I rode down past the Wellcome and to the area where Jingfu Street hits the elevated highway. Stopping at Wanqing Park, I noticed for the first time that the little old house on the edge of it also attracts its own group of old folks who sit outside and chat. One of them had a daschund who crawled into my lap and napped there while I sat.

"You're that girl who spends time with Old Wu and her group, aren't you?"
"That's me. I didn't know you knew Auntie Wu."
"Everyone knows Old Wu. She's been here for longer than many of us have been alive. She has seven kids, you know."
"I know. Her daughter brings her to the doctor and I know she has at least two sons living up by Xingnan Street."
"I know you know Old Wu because Dou Dou" (the aforementioned daschund, whose name translates into 'Bean-bean' or 'Pimple') "can smell Mao Mao very clearly. He's so nice to you because he can tell you were petting Mao Mao."

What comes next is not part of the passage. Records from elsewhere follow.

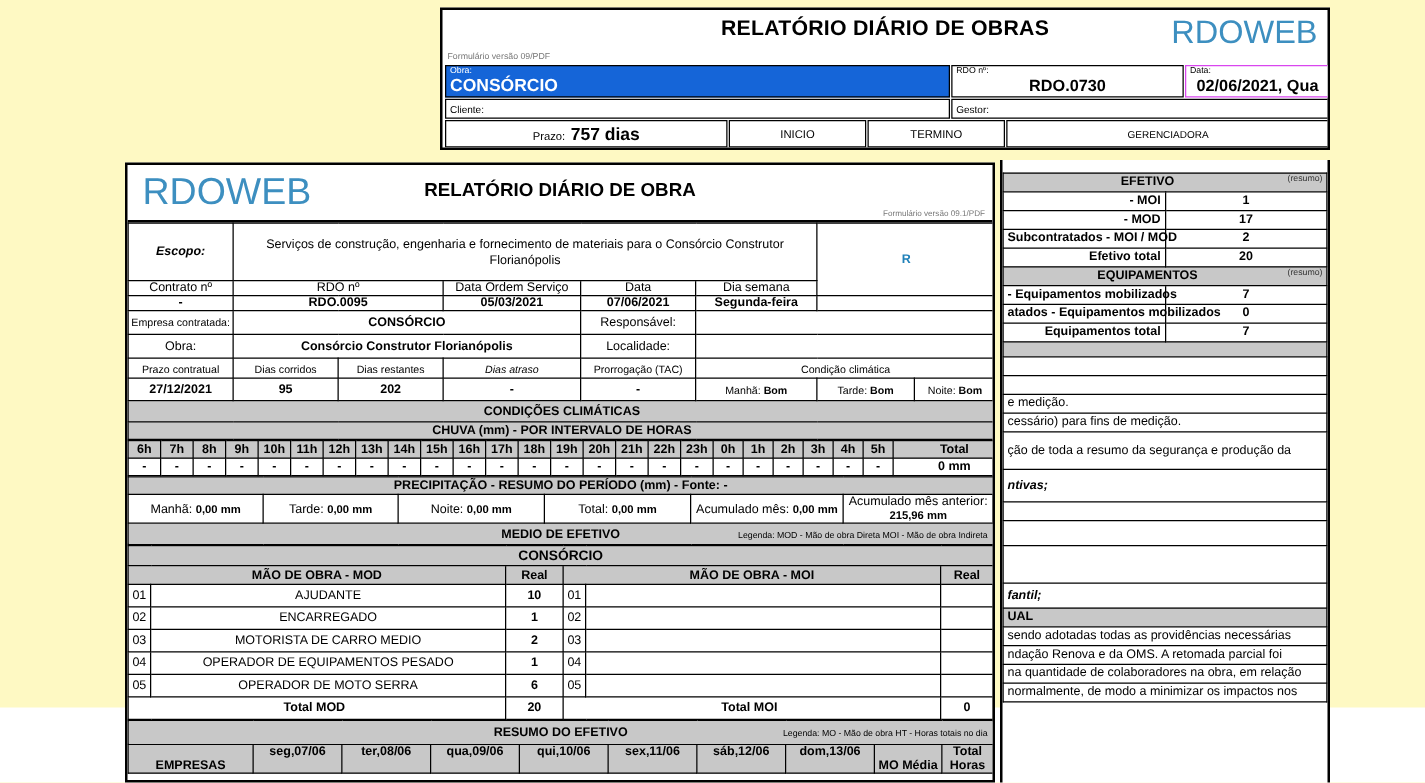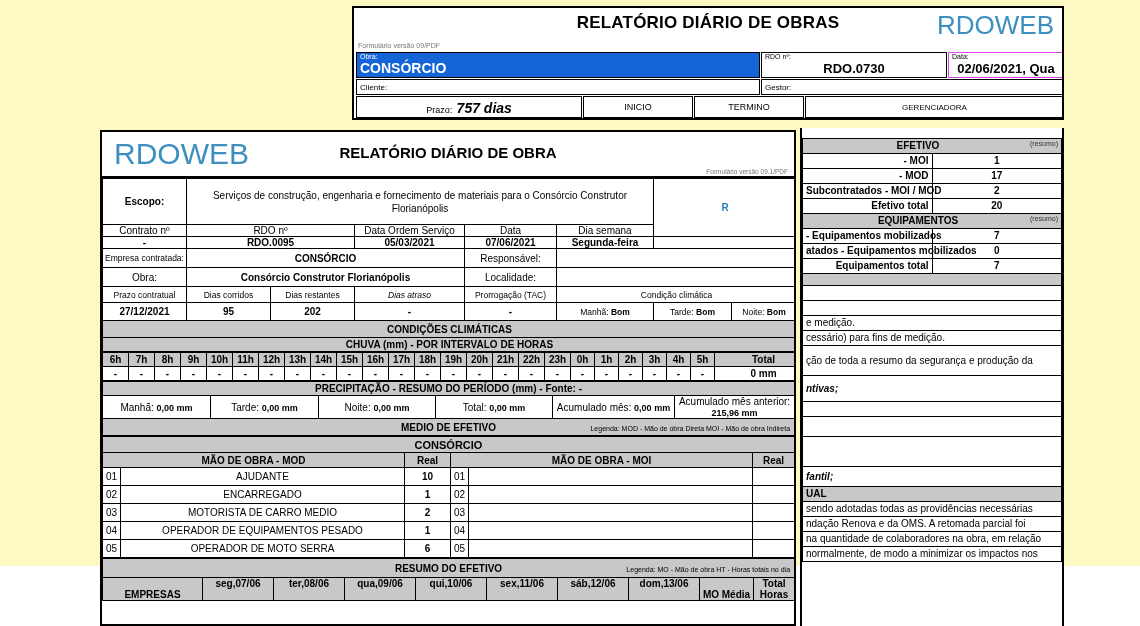--- a/index.html
+++ b/index.html
@@ -54,21 +54,21 @@
   }
   .bd-gestor{
     position:absolute;left:407px;top:71px;width:303px;height:16px;
     border:1px solid #000;box-sizing:border-box;font-size:8px;padding-left:3px;line-height:15px;
   }
   .bd-prazo{
     position:absolute;left:2px;top:88px;width:226px;height:22px;
     border:1px solid #000;box-sizing:border-box;text-align:center;line-height:21px;
   }
   .bd-prazo .k{font-size:9px;}
-  .bd-prazo .v{font-size:14px;font-weight:bold;font-style:italic;}
+  .bd-prazo .v{font-size:14px;font-weight:bold;}
   .bd-inicio{
     position:absolute;left:229px;top:88px;width:110px;height:22px;
     border:1px solid #000;box-sizing:border-box;text-align:center;line-height:21px;font-size:9px;
   }
   .bd-termino{
     position:absolute;left:340px;top:88px;width:110px;height:22px;
     border:1px solid #000;box-sizing:border-box;text-align:center;line-height:21px;font-size:9px;
   }
   .bd-gerenc{
     position:absolute;left:451px;top:88px;width:259px;height:22px;
@@ -99,21 +99,21 @@
   }
   .fd-head{height:46px;position:relative;border-bottom:2px solid #000;box-sizing:border-box;}
   .fd-brand{position:absolute;left:12px;top:5px;font-size:30px;color:#3d8fc0;}
   .fd-title{position:absolute;left:0;right:0;top:12px;text-align:center;font-size:15px;font-weight:bold;}
   .fd-version{position:absolute;right:6px;bottom:1px;font-size:6.5px;color:#777;}
 
   table.fd{width:100%;border-collapse:collapse;table-layout:fixed;}
   table.fd td{border:1px solid #000;box-sizing:border-box;font-size:10px;padding:0 2px;text-align:center;}
   .k{font-size:9px;}
   .v{font-size:10.5px;font-weight:bold;}
-  .lbold{font-weight:bold;}
+  .lbold{font-weight:bold;font-style:italic;}
   .gray{background:#c8c8c8;}
   .ctr{text-align:center;}
   .lft{text-align:left;}
   .rgt{text-align:right;}
 
   .escopo-txt{font-size:9.5px;text-align:left;line-height:13px;padding:3px 4px;}
   .rbox{font-size:34px;color:#2081b9;font-weight:bold;text-align:center;}
 
   .sect{background:#c8c8c8;text-align:center;font-weight:bold;font-size:12px;height:17px;}
   .sect-sub{background:#c8c8c8;text-align:center;font-weight:bold;font-size:9px;height:14px;}
@@ -551,20 +551,26 @@
           <td class="mo-real"></td>
         </tr>
         <tr class="mo-row">
           <td class="idx">05</td>
           <td class="mo-name">OPERADOR DE MOTO SERRA</td>
           <td class="mo-real">6</td>
           <td class="idx">05</td>
           <td class="mo-name"></td>
           <td class="mo-real"></td>
         </tr>
+        <tr class="totrow">
+          <td colspan="2" class="rgt" style="padding-right:6px;">Total MOD</td>
+          <td class="ctr">20</td>
+          <td colspan="2" class="rgt" style="padding-right:6px;">Total MOI</td>
+          <td class="ctr">0</td>
+        </tr>
       </tbody>
     </table>
 
     <table class="fd">
       <colgroup>
         <col style="width:100px">
           <col style="width:71px">
           <col style="width:71px">
           <col style="width:71px">
         <col style="width:71px">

As the sun began to set I bade the new group of retirees farewell and set off towards a temple roof I'd seen in the distance, which I believe I'd seen from Jingfu Street before but had never been able to get to. Starting from Wanqing Park, I finally found out where the entrance was after weaving through a little colony of single-story houses with old brick walls out front.

The temple was a good metaphor for Jingmei itself. The building was clearly new, with the signature ugly metal awning out front and bathroom tiles on the inside. My guess was that it had been built in the '80s. Looking inside, however, the artifacts within weren't immediately apparent to the eye but once noted, were clearly far older. The temple was to Qingshui Zhuce, whose name I can pronounce but can't spell in Pinyin, and whom I can only remember because it sounds like "Clearwater Registration" in Chinese. There were several da sen - tal god costumes - and quite a few shorter costumes with odd faces. I found one of the only female 'tall gods' that I've ever seen, and she looks like a transvestite. Don't worry, I'll come back and post photos. The bathroom-tile walls were punctuated by strips of wooden sculpture that were clearly over a century old and the shrines themselves were carved in the old Fujian style, dark wood (these were painted) with lots of dragons and such. I asked the Temple Guy (every temple has one) what the deal was, and found that the temple had been on its current site for at least 200 years, but the building was deemed too small and was expanded in the '80s, as I'd guessed.

There'll be a processional with their own tall gods - including the transvestite one - on the 15th day of the 4th lunar month (that's Saturday, May 9) if anyone wishes to go.

On the way home, I took a spin back through the riverside park - the road from the temple heads straight to one of the entrances - and stopped at a bakery I like. The owner and I got into a discussion about the large shrine above the cash register and she explained to me in some detail how one can go about getting those idols - just like the kind in temples - carved for your personal shrine. There are still people, one of whom is in Jingmei, who do that for a living, and next time she goes to get one made, she promised, she'd give me a call so I could arrange to watch some of the carving. Awesome!

Anyway, I hope this post has made you think about your own neighborhood and backstreets, who lives there, what's hidden in the corners and in the faded outlines of streetscapes and how you can better understand its history. I feel privileged to live here as more than a passing traveler, to learn more about one tiny corner of a city beyond how to get from a hotel room to a point on a map, to chat with people as more than just a passing acquaintance and to know that when (if) I ever leave, I'll miss it as though it were my own home town, even though where I was really born is about as far from Ging Mbi as one can get.